Portrait of Hanqing Zhao

Hanqing Zhao

Affiliate Member
Assistant Professor, Université Laval, Electrical and Computer Engineering
Research Topics
Multi-Agent Systems
Multitask Learning
Reinforcement Learning
Robotics
Swarm Intelligence

Biography

Hanqing Zhao is an Assistant Professor in the Département de génie électrique et de génie informatique of Université Laval. He is a member of the Laboratoire de Vision et Systèmes Numériques (LVSN).

Hanqing began his academic journey at the École Centrale de Pékin (Université Beihang). He earned an Ingénieur civil en informatique degree from École Polytechnique de Bruxelles (Université libre de Bruxelles), supervised by Marco Dorigo; and later received his Ph.D. in Computer Science (robotics) from McGill University, supervised by Gregory Dudek and Xue (Steve) Liu. He was then a Postdoctoral Researcher at the MIST Lab of École Polytechnique de Montréal, supervised by Giovanni Beltrame.

His research focuses on enabling robots to accomplish complex tasks while remaining resilient to faults and external disturbances.
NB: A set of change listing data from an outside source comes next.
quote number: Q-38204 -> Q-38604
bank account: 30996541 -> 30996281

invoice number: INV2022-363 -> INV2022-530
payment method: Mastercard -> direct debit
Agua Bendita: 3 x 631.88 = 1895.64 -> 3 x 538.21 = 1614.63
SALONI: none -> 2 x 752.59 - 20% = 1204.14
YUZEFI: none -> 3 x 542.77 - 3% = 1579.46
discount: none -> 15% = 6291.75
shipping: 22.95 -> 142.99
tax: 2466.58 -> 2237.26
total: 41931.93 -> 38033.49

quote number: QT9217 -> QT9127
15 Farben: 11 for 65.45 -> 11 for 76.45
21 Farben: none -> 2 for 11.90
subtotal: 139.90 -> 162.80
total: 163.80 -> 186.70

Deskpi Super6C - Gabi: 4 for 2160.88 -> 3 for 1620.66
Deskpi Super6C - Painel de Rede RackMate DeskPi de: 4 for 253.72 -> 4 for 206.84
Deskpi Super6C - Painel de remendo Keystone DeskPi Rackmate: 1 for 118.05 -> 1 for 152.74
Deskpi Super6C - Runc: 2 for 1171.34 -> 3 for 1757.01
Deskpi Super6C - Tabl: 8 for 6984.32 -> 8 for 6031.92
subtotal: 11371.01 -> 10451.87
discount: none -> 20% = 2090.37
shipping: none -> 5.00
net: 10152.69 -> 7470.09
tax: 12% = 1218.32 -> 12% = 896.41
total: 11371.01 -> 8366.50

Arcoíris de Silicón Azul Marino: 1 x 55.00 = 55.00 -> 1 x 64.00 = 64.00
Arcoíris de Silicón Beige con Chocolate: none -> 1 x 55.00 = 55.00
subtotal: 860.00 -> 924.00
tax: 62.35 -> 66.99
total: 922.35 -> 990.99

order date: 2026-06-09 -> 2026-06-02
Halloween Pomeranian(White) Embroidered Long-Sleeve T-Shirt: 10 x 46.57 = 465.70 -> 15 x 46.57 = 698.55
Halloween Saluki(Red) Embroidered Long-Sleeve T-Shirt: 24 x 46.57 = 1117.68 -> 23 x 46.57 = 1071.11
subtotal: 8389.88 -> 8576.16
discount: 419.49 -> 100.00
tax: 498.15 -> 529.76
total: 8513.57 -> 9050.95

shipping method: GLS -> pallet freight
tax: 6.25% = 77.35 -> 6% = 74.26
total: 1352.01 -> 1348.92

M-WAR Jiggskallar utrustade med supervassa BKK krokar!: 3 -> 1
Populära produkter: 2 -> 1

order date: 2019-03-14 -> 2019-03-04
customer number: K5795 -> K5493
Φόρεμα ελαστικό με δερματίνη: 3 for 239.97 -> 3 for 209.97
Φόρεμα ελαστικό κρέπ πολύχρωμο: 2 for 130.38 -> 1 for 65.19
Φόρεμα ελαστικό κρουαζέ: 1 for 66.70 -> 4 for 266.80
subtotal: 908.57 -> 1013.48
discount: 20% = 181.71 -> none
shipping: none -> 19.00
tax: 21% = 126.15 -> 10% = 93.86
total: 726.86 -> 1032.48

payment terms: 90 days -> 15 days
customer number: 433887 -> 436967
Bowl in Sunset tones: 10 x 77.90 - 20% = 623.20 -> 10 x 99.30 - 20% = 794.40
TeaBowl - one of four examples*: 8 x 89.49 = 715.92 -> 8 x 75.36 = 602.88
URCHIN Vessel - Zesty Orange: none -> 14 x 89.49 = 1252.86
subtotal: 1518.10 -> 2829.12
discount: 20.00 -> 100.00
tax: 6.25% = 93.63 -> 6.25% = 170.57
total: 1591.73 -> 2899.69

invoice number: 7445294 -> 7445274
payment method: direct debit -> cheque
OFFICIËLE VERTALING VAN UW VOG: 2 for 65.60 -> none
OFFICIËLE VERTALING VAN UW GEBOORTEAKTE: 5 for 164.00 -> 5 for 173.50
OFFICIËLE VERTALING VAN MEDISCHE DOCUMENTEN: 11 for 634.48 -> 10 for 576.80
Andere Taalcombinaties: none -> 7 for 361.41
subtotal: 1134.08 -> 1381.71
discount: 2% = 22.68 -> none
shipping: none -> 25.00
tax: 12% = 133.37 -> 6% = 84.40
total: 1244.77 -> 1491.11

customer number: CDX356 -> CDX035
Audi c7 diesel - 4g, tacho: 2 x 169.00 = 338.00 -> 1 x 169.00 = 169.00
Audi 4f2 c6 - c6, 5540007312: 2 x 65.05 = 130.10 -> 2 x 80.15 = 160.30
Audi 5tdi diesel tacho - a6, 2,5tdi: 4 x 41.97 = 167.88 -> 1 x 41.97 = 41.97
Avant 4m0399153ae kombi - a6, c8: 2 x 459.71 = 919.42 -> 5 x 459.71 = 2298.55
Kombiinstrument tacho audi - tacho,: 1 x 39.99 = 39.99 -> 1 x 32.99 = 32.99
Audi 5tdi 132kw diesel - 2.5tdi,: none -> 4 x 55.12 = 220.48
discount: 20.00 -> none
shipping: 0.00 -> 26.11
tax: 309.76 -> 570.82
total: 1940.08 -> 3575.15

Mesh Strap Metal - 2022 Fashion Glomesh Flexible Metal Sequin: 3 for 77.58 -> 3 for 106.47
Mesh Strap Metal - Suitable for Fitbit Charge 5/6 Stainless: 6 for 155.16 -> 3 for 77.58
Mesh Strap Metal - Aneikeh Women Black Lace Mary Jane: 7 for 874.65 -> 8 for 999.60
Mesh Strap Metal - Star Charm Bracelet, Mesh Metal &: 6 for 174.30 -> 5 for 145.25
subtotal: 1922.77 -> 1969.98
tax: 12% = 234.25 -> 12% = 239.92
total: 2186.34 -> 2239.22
He leverages machine learning, adaptive control, and advanced consensus achievement techniques, such as reinforcement learning, supervised learning, Blockchain technologies to develop robust, (especially multi-)robot systems.

Publications

Zero-Shot Fault Detection for Manipulators Through Bayesian Inverse Reinforcement Learning
We consider the detection of faults in robotic manipulators, with particular emphasis on faults that have not been observed or identified in… (see more) advance, which naturally includes those that occur very infrequently. Recent studies indicate that the reward function obtained through Inverse Reinforcement Learning (IRL) can help detect anomalies caused by faults in a control system (i.e. fault detection). Current IRL methods for fault detection, however, either use a linear reward representation or require extensive sampling from the environment to estimate the policy, rendering them inappropriate for safety-critical situations where sampling of failure observations via fault injection can be expensive and dangerous. To address this issue, this paper proposes a zero-shot and exogenous fault detector based on an approximate variational reward imitation learning (AVRIL) structure. The fault detector recovers a reward signal as a function of externally observable information to describe the normal operation, which can then be used to detect anomalies caused by faults. Our method incorporates expert knowledge through a customizable reward prior distribution, allowing the fault detector to learn the reward solely from normal operation samples, without the need for a simulator or costly interactions with the environment. We evaluate our approach for exogenous partial fault detection in multi-stage robotic manipulator tasks, comparing it with several baseline methods. The results demonstrate that our method more effectively identifies unseen faults even when they occur within just three controller time steps.